(Records excerpted from a collection)
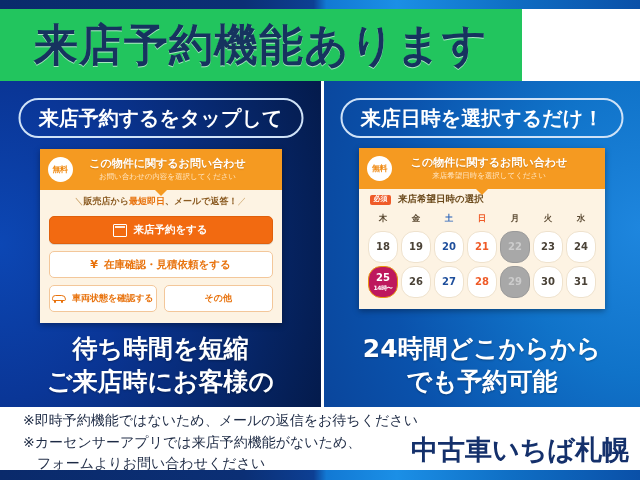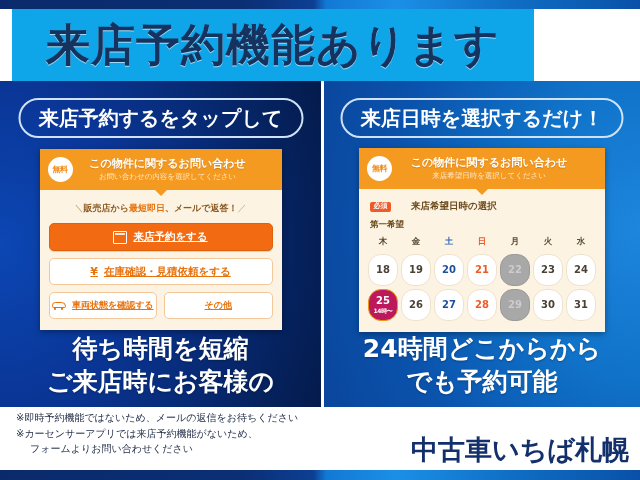--- a/index.html
+++ b/index.html
@@ -13,22 +13,22 @@
   
   .accent-bar{
     position:absolute;left:0;width:640px;height:9px;
     background:linear-gradient(90deg,#0a2a6b 0%,#0b2f75 38%,#0d3f93 49%,#1279d4 51%,#1b8fe6 62%,#0f6ec4 80%,#0a50a8 100%);
   }
   .accent-bar.top{top:0;}
   .accent-bar.bottom{bottom:0;height:10px;}
 
   
   .headline-wrap{
-    position:absolute;top:9px;left:12px;width:522px;height:72px;
-    background:#0ea5e9;display:flex;align-items:center;justify-content:center;
+    position:absolute;top:9px;left:0;width:522px;height:72px;
+    background:#22c55e;display:flex;align-items:center;justify-content:center;
   }
   .headline{
     font-size:44px;font-weight:bold;color:#16335f;letter-spacing:1px;
     white-space:nowrap;line-height:1;
     text-shadow:0 1px 0 rgba(255,255,255,.6);
   }
 
   
   .panels{position:absolute;top:81px;left:0;width:640px;height:326px;display:flex;}
   .panel{position:relative;height:100%;overflow:hidden;}
@@ -81,33 +81,33 @@
   }
   .card-head-texts{flex:1 1 auto;min-width:0;text-align:center;padding-right:18px;}
   .card-title{
     color:#ffffff;font-size:11px;font-weight:bold;white-space:nowrap;line-height:1.25;
     text-shadow:0 1px 1px rgba(150,80,0,.35);
   }
   .card-sub{
     color:#ffe6c2;font-size:7.5px;white-space:nowrap;line-height:1.4;margin-top:1px;
   }
 
-  .card-body{padding:11px 9px 11px 9px;}
+  .card-body{padding:4px 9px 11px 9px;}
 
   .lead-note{
     text-align:center;font-size:9px;font-weight:bold;color:#8a5a20;
     margin:1px 0 8px 0;white-space:nowrap;
   }
   .lead-note .hl{color:#e8720c;}
   .lead-note .slash{color:#c59a5c;font-weight:normal;}
 
   .btn{
     box-sizing:border-box;border-radius:5px;
     display:flex;align-items:center;justify-content:center;gap:6px;
-    font-size:10.5px;font-weight:bold;white-space:nowrap;text-decoration:underline;
+    font-size:10.5px;font-weight:bold;white-space:nowrap;
   }
   .btn-primary{
     height:28px;background:#f26a11;color:#ffffff;
     border:1px solid #e0600c;margin-bottom:7px;
     box-shadow:0 1px 0 rgba(0,0,0,.12);
   }
   .btn-outline{
     height:27px;background:#ffffff;color:#e8720c;
     border:1px solid #f3c79a;margin-bottom:7px;
   }
@@ -131,21 +131,21 @@
     content:"";position:absolute;left:0;right:0;bottom:2px;height:4px;
     border:1.5px solid currentColor;border-radius:4px 5px 2px 2px;
   }
   .ico-car:after{
     content:"";position:absolute;left:2px;bottom:0;width:2.5px;height:2.5px;
     border-radius:50%;background:currentColor;
     box-shadow:7px 0 0 0 currentColor;
   }
 
   
-  .cal-head{display:flex;align-items:center;gap:20px;margin:0 0 6px 2px;}
+  .cal-head{display:flex;align-items:center;gap:7px;margin:0 0 6px 2px;}
   .req-badge{
     background:#ef5b28;color:#fff;font-size:7px;font-weight:bold;
     padding:1.5px 3.5px;border-radius:2px;line-height:1;white-space:nowrap;
   }
   .cal-head-label{font-size:9.5px;font-weight:bold;color:#6b4a1c;white-space:nowrap;}
   .cal-pref{font-size:8.5px;font-weight:bold;color:#6b4a1c;margin:0 0 4px 2px;}
 
   .cal-grid{display:grid;grid-template-columns:repeat(7,1fr);gap:3px;}
   .dow{
     text-align:center;font-size:8.5px;font-weight:bold;color:#5b4a33;
@@ -173,22 +173,22 @@
     font-size:25px;font-weight:bold;line-height:1.3;
     text-shadow:0 1px 2px rgba(0,0,0,.28);
   }
 
   
   .footer{
     position:absolute;left:0;bottom:10px;width:640px;height:63px;
     background:#ffffff;
   }
   .notes{
-    position:absolute;left:16px;top:3px;
-    color:#1d2a44;font-size:10px;line-height:1.55;
+    position:absolute;left:23px;top:3px;
+    color:#1d2a44;font-size:14px;line-height:1.55;
   }
   .notes .indent{padding-left:14px;display:block;}
   .dealer-logo{
     position:absolute;right:11px;bottom:2px;
     font-size:27px;font-weight:bold;color:#14306b;
     letter-spacing:0px;white-space:nowrap;
     text-shadow:1px 1px 0 rgba(255,255,255,.85);
   }
 </style>
 </head>
@@ -270,21 +270,20 @@
           </div>
         </div>
 
         <div class="card-body">
 
           <div class="cal-head">
             <span class="req-badge">必須</span>
             <span class="cal-head-label">来店希望日時の選択</span>
           </div>
 
-          <div class="cal-pref">第一希望</div>
 
           <div class="cal-grid" id="calendar-grid">
               <div class="dow">木</div>
               <div class="dow">金</div>
               <div class="dow sat">土</div>
               <div class="dow sun">日</div>
               <div class="dow">月</div>
               <div class="dow">火</div>
               <div class="dow">水</div>
               <div class="day">

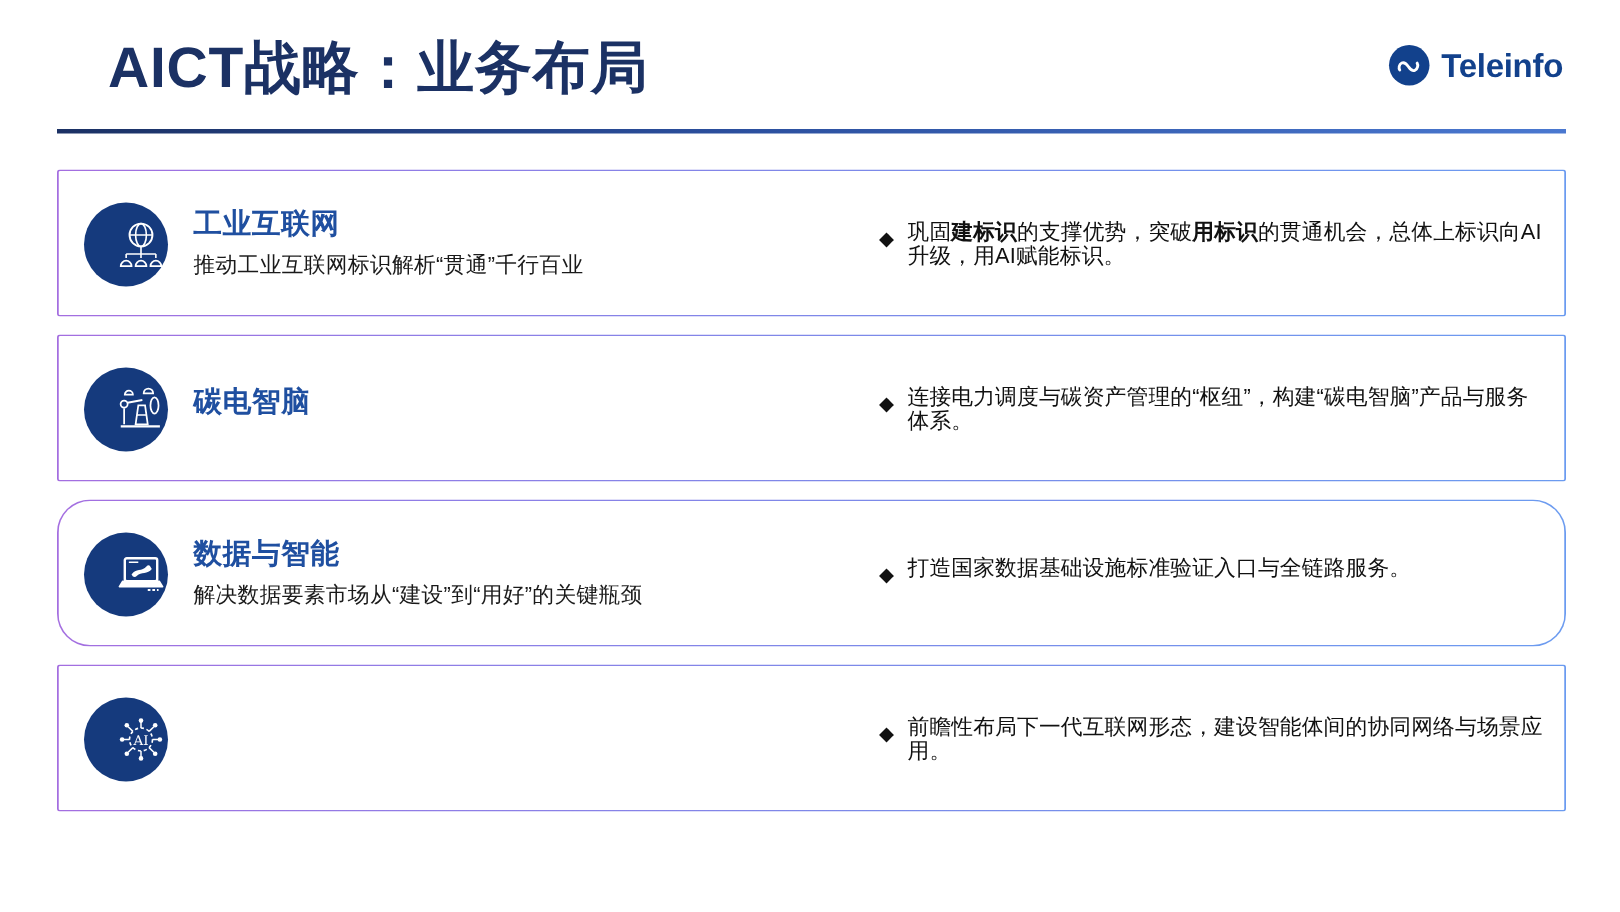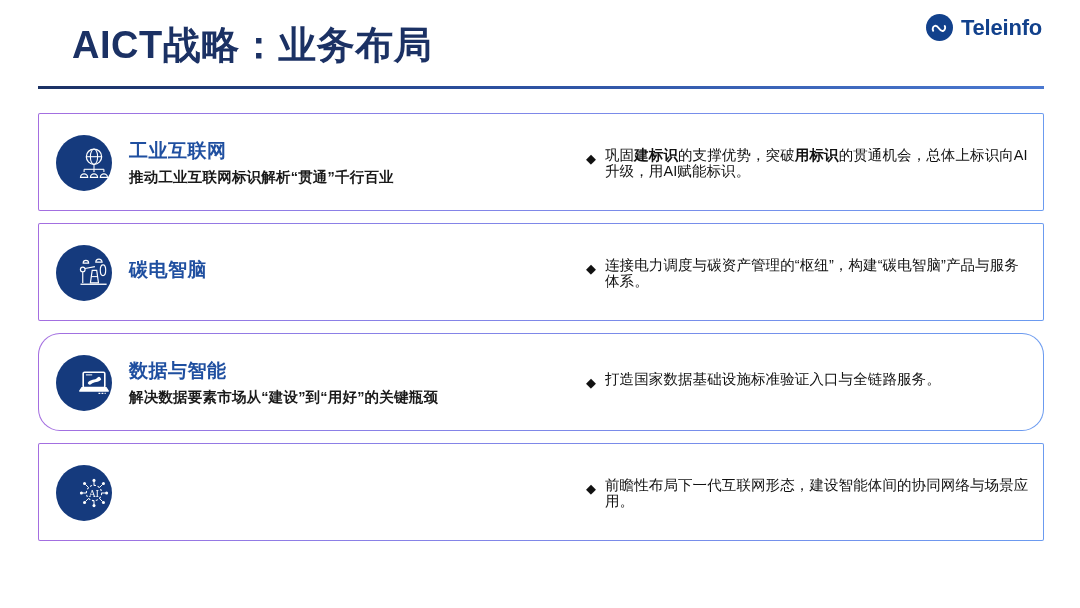--- a/index.html
+++ b/index.html
@@ -29,21 +29,21 @@
     font-size: 38px;
     font-weight: bold;
     color: #1b3164;
     letter-spacing: 0.5px;
     white-space: nowrap;
     margin-left: 32px;
   }
   .logo-wrap {
     position: absolute;
     right: 38px;
-    top: 14px;
+    top: 30px;
     display: flex;
     align-items: center;
     gap: 8px;
   }
   .logo-mark {
     width: 27px;
     height: 27px;
     border-radius: 50%;
     background: #12418c;
     display: flex;
@@ -122,24 +122,25 @@
     flex-direction: column;
     justify-content: center;
   }
   .card-heading {
     font-size: 19px;
     font-weight: bold;
     color: #1f4fa0;
     line-height: 1.25;
     margin-bottom: 6px;
     letter-spacing: 0.5px;
+    font-family: Liberation Mono, monospace;
   }
   .card-sub {
     font-size: 14.5px;
-    font-weight: bold;
+    font-weight: normal;
     color: #1a1a1a;
     line-height: 1.3;
     letter-spacing: 0.2px;
   }
 
   .card-right {
     position: absolute;
     left: 545px;
     top: 0;
     width: 461px;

• **Work request**:
The data should be printed again unchanged; leave its pictures out.

• **Result for this exercise**:
--- a/index.html
+++ b/index.html
@@ -13,22 +13,22 @@
   
   .accent-bar{
     position:absolute;left:0;width:640px;height:9px;
     background:linear-gradient(90deg,#0a2a6b 0%,#0b2f75 38%,#0d3f93 49%,#1279d4 51%,#1b8fe6 62%,#0f6ec4 80%,#0a50a8 100%);
   }
   .accent-bar.top{top:0;}
   .accent-bar.bottom{bottom:0;height:10px;}
 
   
   .headline-wrap{
-    position:absolute;top:9px;left:12px;width:522px;height:72px;
-    background:#0ea5e9;display:flex;align-items:center;justify-content:center;
+    position:absolute;top:9px;left:0;width:522px;height:72px;
+    background:#22c55e;display:flex;align-items:center;justify-content:center;
   }
   .headline{
     font-size:44px;font-weight:bold;color:#16335f;letter-spacing:1px;
     white-space:nowrap;line-height:1;
     text-shadow:0 1px 0 rgba(255,255,255,.6);
   }
 
   
   .panels{position:absolute;top:81px;left:0;width:640px;height:326px;display:flex;}
   .panel{position:relative;height:100%;overflow:hidden;}
@@ -81,33 +81,33 @@
   }
   .card-head-texts{flex:1 1 auto;min-width:0;text-align:center;padding-right:18px;}
   .card-title{
     color:#ffffff;font-size:11px;font-weight:bold;white-space:nowrap;line-height:1.25;
     text-shadow:0 1px 1px rgba(150,80,0,.35);
   }
   .card-sub{
     color:#ffe6c2;font-size:7.5px;white-space:nowrap;line-height:1.4;margin-top:1px;
   }
 
-  .card-body{padding:11px 9px 11px 9px;}
+  .card-body{padding:4px 9px 11px 9px;}
 
   .lead-note{
     text-align:center;font-size:9px;font-weight:bold;color:#8a5a20;
     margin:1px 0 8px 0;white-space:nowrap;
   }
   .lead-note .hl{color:#e8720c;}
   .lead-note .slash{color:#c59a5c;font-weight:normal;}
 
   .btn{
     box-sizing:border-box;border-radius:5px;
     display:flex;align-items:center;justify-content:center;gap:6px;
-    font-size:10.5px;font-weight:bold;white-space:nowrap;text-decoration:underline;
+    font-size:10.5px;font-weight:bold;white-space:nowrap;
   }
   .btn-primary{
     height:28px;background:#f26a11;color:#ffffff;
     border:1px solid #e0600c;margin-bottom:7px;
     box-shadow:0 1px 0 rgba(0,0,0,.12);
   }
   .btn-outline{
     height:27px;background:#ffffff;color:#e8720c;
     border:1px solid #f3c79a;margin-bottom:7px;
   }
@@ -131,21 +131,21 @@
     content:"";position:absolute;left:0;right:0;bottom:2px;height:4px;
     border:1.5px solid currentColor;border-radius:4px 5px 2px 2px;
   }
   .ico-car:after{
     content:"";position:absolute;left:2px;bottom:0;width:2.5px;height:2.5px;
     border-radius:50%;background:currentColor;
     box-shadow:7px 0 0 0 currentColor;
   }
 
   
-  .cal-head{display:flex;align-items:center;gap:20px;margin:0 0 6px 2px;}
+  .cal-head{display:flex;align-items:center;gap:7px;margin:0 0 6px 2px;}
   .req-badge{
     background:#ef5b28;color:#fff;font-size:7px;font-weight:bold;
     padding:1.5px 3.5px;border-radius:2px;line-height:1;white-space:nowrap;
   }
   .cal-head-label{font-size:9.5px;font-weight:bold;color:#6b4a1c;white-space:nowrap;}
   .cal-pref{font-size:8.5px;font-weight:bold;color:#6b4a1c;margin:0 0 4px 2px;}
 
   .cal-grid{display:grid;grid-template-columns:repeat(7,1fr);gap:3px;}
   .dow{
     text-align:center;font-size:8.5px;font-weight:bold;color:#5b4a33;
@@ -173,22 +173,22 @@
     font-size:25px;font-weight:bold;line-height:1.3;
     text-shadow:0 1px 2px rgba(0,0,0,.28);
   }
 
   
   .footer{
     position:absolute;left:0;bottom:10px;width:640px;height:63px;
     background:#ffffff;
   }
   .notes{
-    position:absolute;left:16px;top:3px;
-    color:#1d2a44;font-size:10px;line-height:1.55;
+    position:absolute;left:23px;top:3px;
+    color:#1d2a44;font-size:14px;line-height:1.55;
   }
   .notes .indent{padding-left:14px;display:block;}
   .dealer-logo{
     position:absolute;right:11px;bottom:2px;
     font-size:27px;font-weight:bold;color:#14306b;
     letter-spacing:0px;white-space:nowrap;
     text-shadow:1px 1px 0 rgba(255,255,255,.85);
   }
 </style>
 </head>
@@ -270,21 +270,20 @@
           </div>
         </div>
 
         <div class="card-body">
 
           <div class="cal-head">
             <span class="req-badge">必須</span>
             <span class="cal-head-label">来店希望日時の選択</span>
           </div>
 
-          <div class="cal-pref">第一希望</div>
 
           <div class="cal-grid" id="calendar-grid">
               <div class="dow">木</div>
               <div class="dow">金</div>
               <div class="dow sat">土</div>
               <div class="dow sun">日</div>
               <div class="dow">月</div>
               <div class="dow">火</div>
               <div class="dow">水</div>
               <div class="day">

--- a/index.html
+++ b/index.html
@@ -29,21 +29,21 @@
     font-size: 38px;
     font-weight: bold;
     color: #1b3164;
     letter-spacing: 0.5px;
     white-space: nowrap;
     margin-left: 32px;
   }
   .logo-wrap {
     position: absolute;
     right: 38px;
-    top: 14px;
+    top: 30px;
     display: flex;
     align-items: center;
     gap: 8px;
   }
   .logo-mark {
     width: 27px;
     height: 27px;
     border-radius: 50%;
     background: #12418c;
     display: flex;
@@ -122,24 +122,25 @@
     flex-direction: column;
     justify-content: center;
   }
   .card-heading {
     font-size: 19px;
     font-weight: bold;
     color: #1f4fa0;
     line-height: 1.25;
     margin-bottom: 6px;
     letter-spacing: 0.5px;
+    font-family: Liberation Mono, monospace;
   }
   .card-sub {
     font-size: 14.5px;
-    font-weight: bold;
+    font-weight: normal;
     color: #1a1a1a;
     line-height: 1.3;
     letter-spacing: 0.2px;
   }
 
   .card-right {
     position: absolute;
     left: 545px;
     top: 0;
     width: 461px;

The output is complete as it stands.